The tables show that softened brine containing 5.8% NaCl effectively lowers the overhead chlorine content and therefore reduces the corrosivity of the desalted crude oil to a greater extent than obtained by deionized water.
Thus, the present invention provides a method for removing corrosive inorganic materials, particularly divalent and trivalent cations from crude oil using softened aqueous brines such as softened geological brine, softened desalter effluent brine or softened sea water.
The invention has particular utility for removing magnesium and calcium salts from crude oil and is useful for desalting crude oil in locations where the availability of fresh water limits the practicality of using fresh water to desalt crude oil, where there are limits on the ability to discharge desalter effluent brine to the environment and/or where crude oils have densities approximately that of fresh water.
While the present invention has been described with respect to particular embodiments thereof, it is apparent that numerous other forms and modifications of this invention will be obvious to those skilled in the art.

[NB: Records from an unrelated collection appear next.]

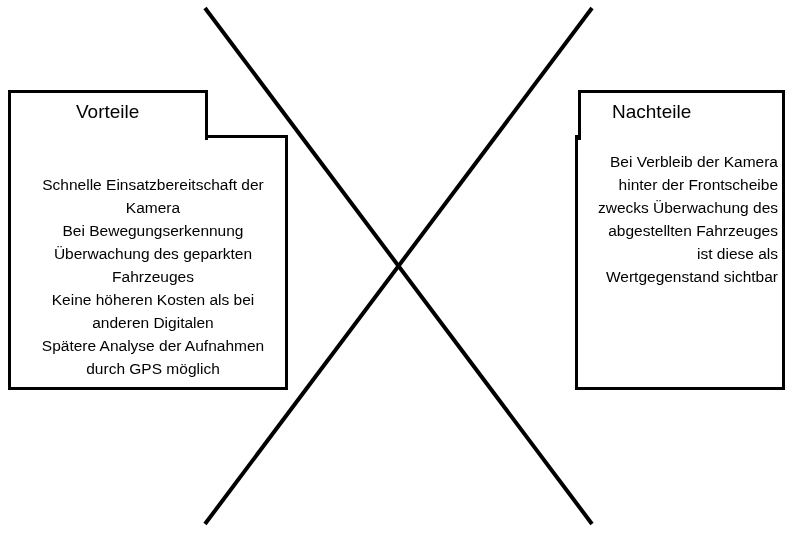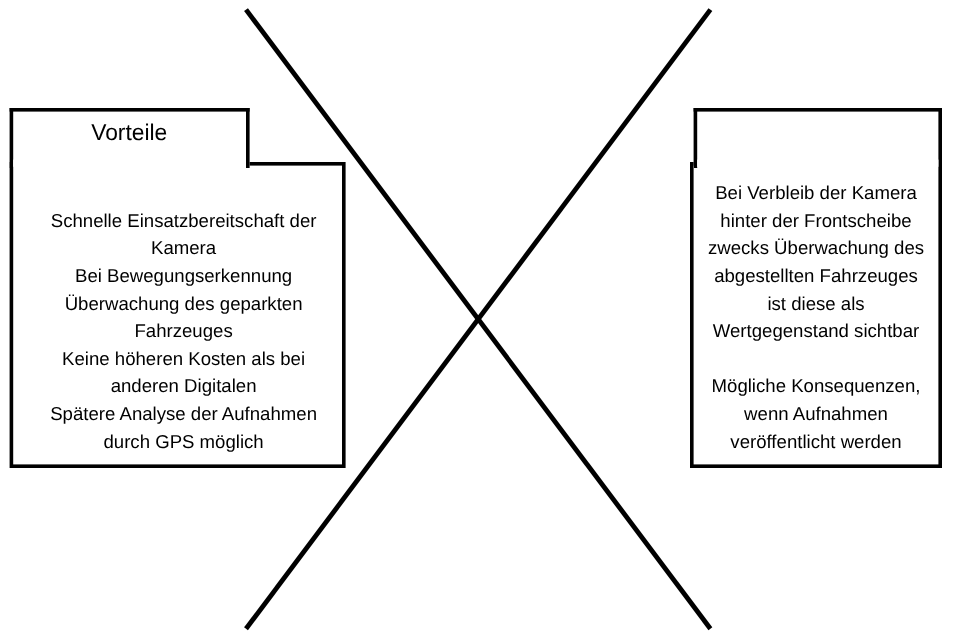"Nachteile" div.heading { html: none -> <div>Nachteile</div> }
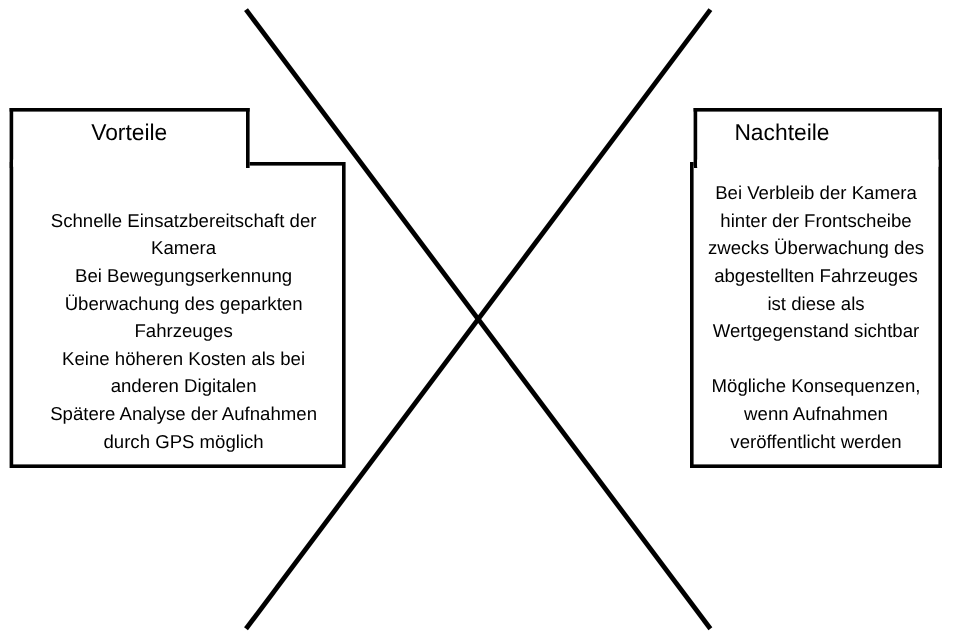"Bei Verbleib der Kamera" #text-cons { text-align: center -> right }
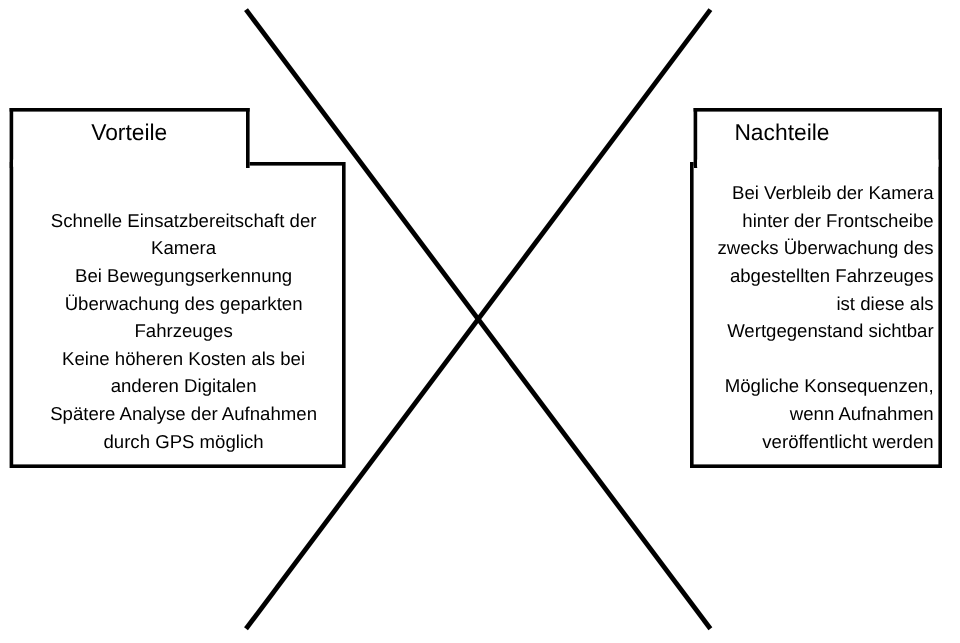"Mögliche Konsequenzen," p.para { html: <p>Mögliche Konsequenzen, wenn Aufnahmen veröffentlicht werden</p> -> none }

The appended claims and this invention should be construed to cover all such obvious forms and modifications which are within the true scope and spirit of the present invention.

Claims (17)

I claim:
1. A method for removing corrosive inorganic cations from a crude oil stream after production from a subterranean oil bearing formation, said method comprising:
a) contacting a crude oil stream containing corrosive inorganic cations with a wash water comprising a softened brine which has been softened by removal or replacement of Precipitating divalent or trivalent cations with non-precipitating cations; and b)
mixing said crude oil stream and said wash water at a temperature of from about 98° C. to about 150° C. to form a crude oil/wash water emulsion wherein at least a portion of said corrosive inorganic cations are transferred from said crude oil to said wash water in said emulsion;
c) breaking said crude oil/wash water emulsion to form a crude oil fraction and an aqueous fraction containing at least a portion of said corrosive inorganic cations from said crude oil fraction; and
d) separating said aqueous fraction of step c) from said crude oil fraction of step c).
2. The method of claim 1 wherein said wash water further comprises a demulsifier.
3. The method of claim 1 wherein said softened brine is obtained by softening an aqueous brine solution obtained from a subterranean formation, by softening sea water, by softening an aqueous brine solution obtained as effluent from a crude oil desalter or by a combination thereof.
4. The method of claim 1 further comprising the steps
e) softening said aqueous fraction of step d) by removal or replacement of precipitating divalent and trivalent cations with non-precipitating cations; and
f) optionally adding make-up wash water comprising fresh water or softened brine which has been softened by removal or replacement of precipitating divalent and trivalent cations with non-precipitating cations to said aqueous fraction of step e) to form a softened brine wash water; and
g) repeating steps a)-g) until a predetermined amount of corrosive inorganic salts remain in said crude oil.
5. The method of claim 4 wherein the softened brine is softened by replacement of precipitating divalent or trivalent cations with non-precipitating cations.
6. The method of claim 1 wherein the softened brine is softened by replacement of precipitating divalent or trivalent cations with non-precipitating cations.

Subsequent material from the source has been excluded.